Consumers expecting big savings from the National Association of Realtors’ group settlement on agent commissions may instead be disappointed.


The deal drew plaudits from President Joe Biden, who said it “could save home buyers and sellers up to $10,000” in one instance, and former Treasury Secretary Larry Summers, who said breaking up the “realtor cartel” could save US households $100 billion over time. But the real benefits remain unclear, especially for first-time buyers who need help the most.

It comes at an uncertain time for the housing market, with higher mortgage rates pushing sales last year to the lowest level in nearly three decades. It’s especially difficult for first-time buyers looking to jump into one of the most unaffordable markets in history. In theory, the agreement could lead to lower house prices by reducing commissions. But experts say that’s not a given, especially in the short term.

“No seller I’ve ever met is going to lower the price just because their deal price has gone down,” said Steve Murray, senior adviser to data provider and consultant Real Trends. “That’s not going to happen.”

NAR said in a statement in response to Biden’s remarks that the commissions were already under negotiation before the settlement agreement and would continue to be.

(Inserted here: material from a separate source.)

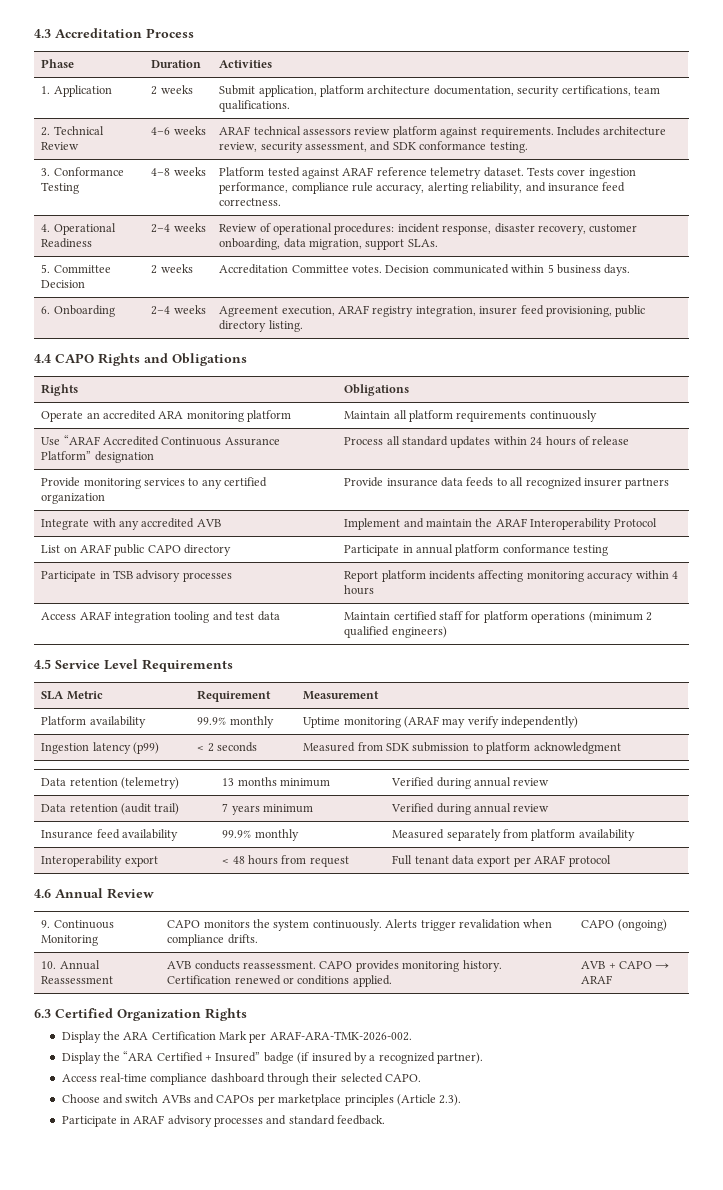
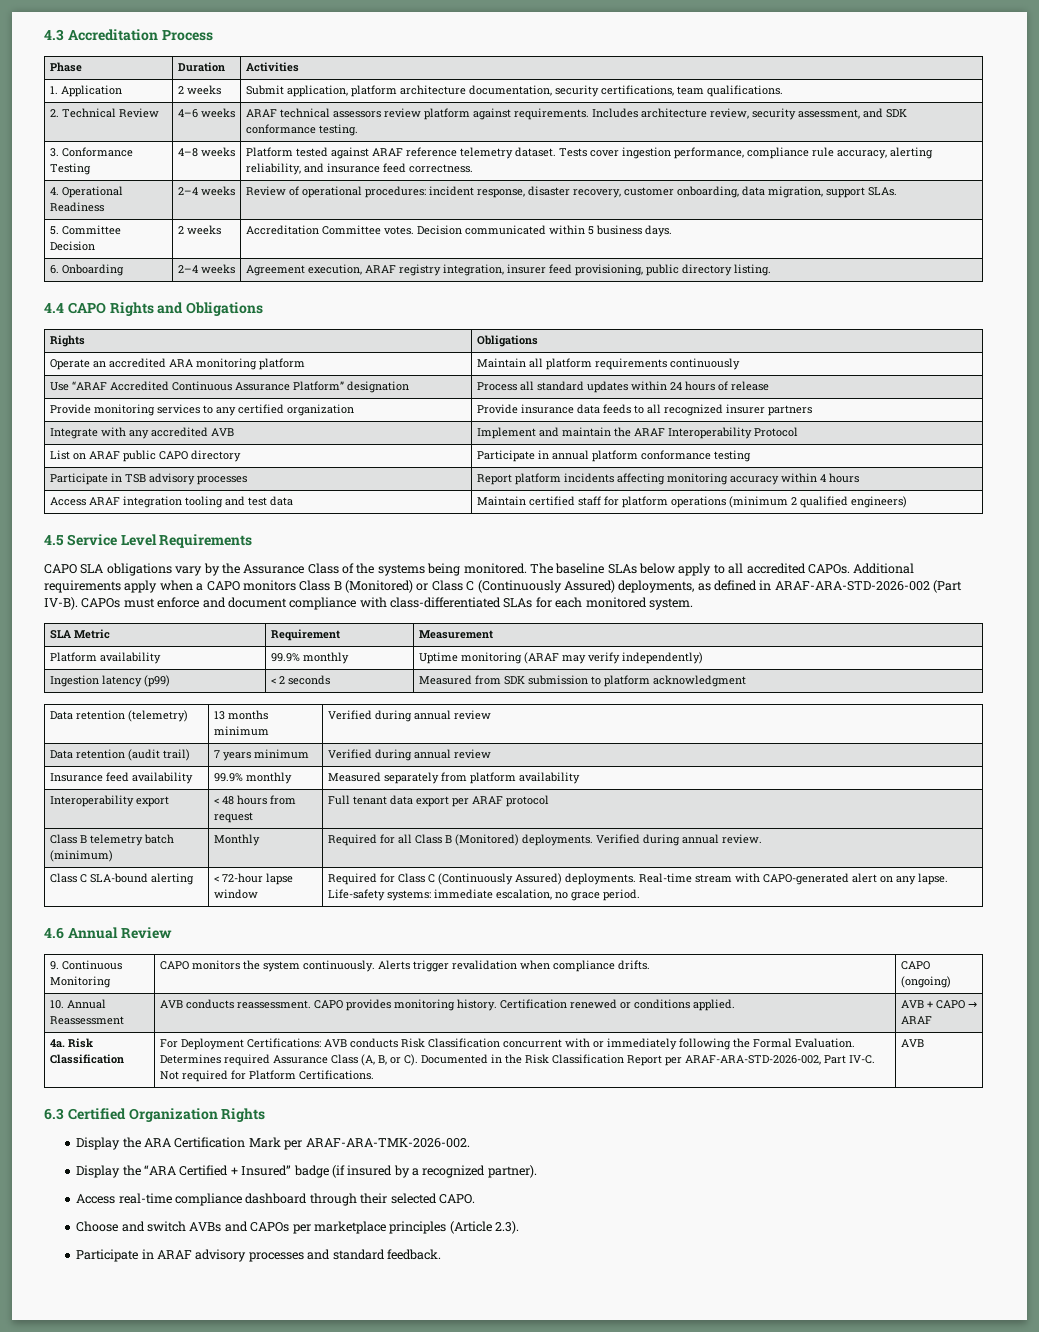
+ CAPO SLA obligations vary by the Assurance Class of the systems being monitored. The baseline SLAs below apply to all accredited CAPOs. Additional requirements apply when a CAPO monitors Class B (Monitored) or Class C (Continuously Assured) deployments, as defined in ARAF-ARA-STD-2026-002 (Part IV-B). CAPOs must enforce and document compliance with class-differentiated SLAs for each monitored system.
+ Class B telemetry batch (minimum) | Monthly | Required for all Class B (Monitored) deployments. Verified during annual review.
+ Class C SLA-bound alerting | < 72-hour lapse window | Required for Class C (Continuously Assured) deployments. Real-time stream with CAPO-generated alert on any lapse. Life-safety systems: immediate escalation, no grace period.
+ 4a. Risk Classification | For Deployment Certifications: AVB conducts Risk Classification concurrent with or immediately following the Formal Evaluation. Determines required Assurance Class (A, B, or C). Documented in the Risk Classification Report per ARAF-ARA-STD-2026-002, Part IV-C. Not required for Platform Certifications. | AVB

“Real estate agent commissions are determined by the market and are not the cause of the affordability crisis,” NAR said.

How the changes occur and affect the market is a matter of heated debate, in part because no one really knows.

The decades-old system of how US agents are compensated has long been controversial. Sellers typically pay their agent a commission of 5% or 6%. The listing agent then splits the money with the buyer’s representative. Critics say the structure increases costs and creates perverse incentives.

In October, a Missouri jury returned a $1.8 billion verdict that found NAR and others responsible for colluding to keep prices high. To resolve that case and others, NAR agreed earlier this month to pay sellers roughly $418 million and said it would change some of its rules. In the most significant change, the trade group will bar sellers from including compensation details on the multiple listing service, which has long been the most important tool for marketing homes.

That change, which should go into effect this summer after court approval, could encourage sellers to negotiate lower commissions. But the industry is rife with speculation that agents will find ways to negotiate commission splits through other methods, such as on brokerage websites.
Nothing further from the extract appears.